The bridge failed not because the problem was unknown or invisible, but because the psychological commitment to the design path had become so strong that alternative interpretations of the evidence were dismissed. The engineers were rational people operating within an irrational system—one where the sunk costs and commitment had distorted their perception of reality.
Fatality from the collapse
The collapse killed 1 person—a photographer trapped in his car on the bridge—and triggered a redesign of suspension bridge engineering for decades.
The Deeper Lesson: Commitment as Blindness
Tacoma Narrows reveals a principle that modern engineering has only partially learned: commitment to a chosen design path can be more dangerous than incompetence. A competent engineer working under pressure to justify prior investment and unwilling to acknowledge fundamental error can cause more damage than a frankly incompetent engineer working without commitment.
The solution to this problem isn’t obvious. Organizations can’t operate by constantly questioning their core designs. They need to commit to courses of action. But they also need mechanisms that allow fundamental assumptions to be examined when evidence suggests they’re wrong.
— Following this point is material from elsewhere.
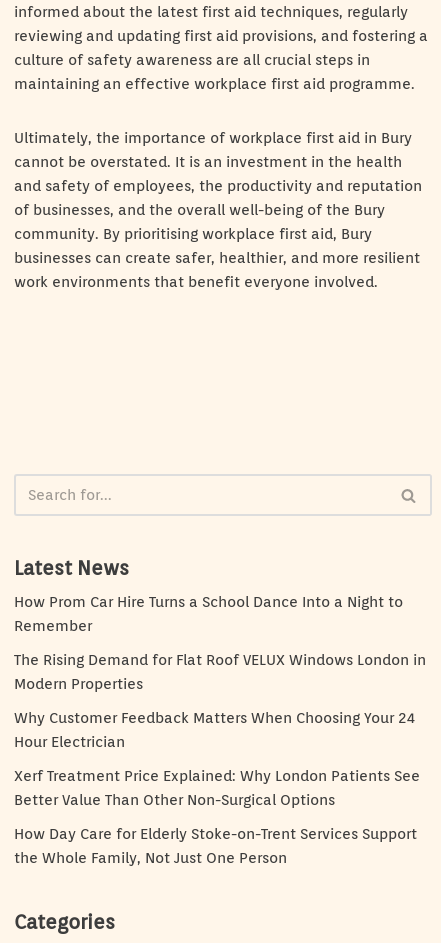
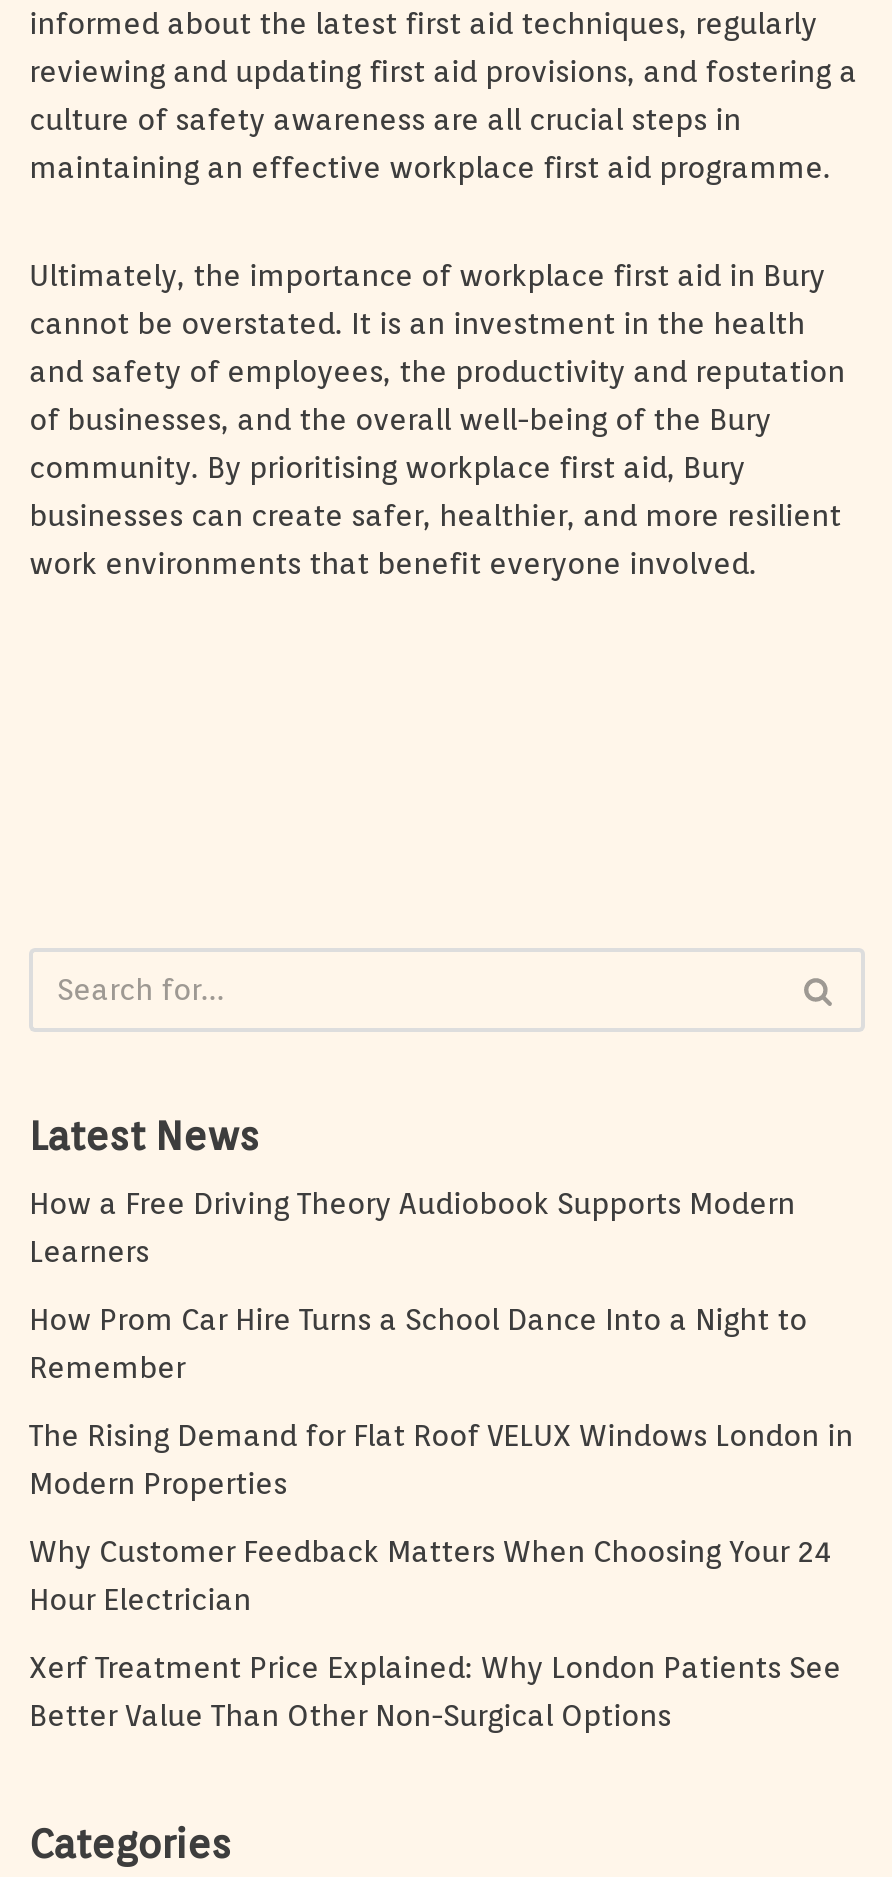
+ How a Free Driving Theory Audiobook Supports Modern
+ Learners

moved down: How Prom Car Hire Turns a School Dance Into a Night to | Remember | The Rising Demand for Flat Roof VELUX Windows London in | Modern Properties | Why Customer Feedback Matters When Choosing Your 24 | Hour Electrician | Xerf Treatment Price Explained: Why London Patients See | Better Value Than Other Non-Surgical Options

- How Day Care for Elderly Stoke-on-Trent Services Support
- the Whole Family, Not Just One Person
The Tacoma Narrows Bridge was redesigned after its failure, and the new design incorporated active damping systems and aerodynamic principles that prevented resonance. Modern suspension bridges are built with explicit understanding of aerodynamic stability. But this knowledge was purchased with the collapse of an elegant bridge and the death of a photographer. Knowledge that could have been available through better engineering judgment and less psychological attachment to the original design.
The bridge wobbled. Everyone could see it wobble. But the people with the authority to stop the wobble had committed themselves to a design they couldn’t admit was flawed. That commitment killed the bridge—and nearly killed the engineering community’s confidence in suspension bridge design for a generation.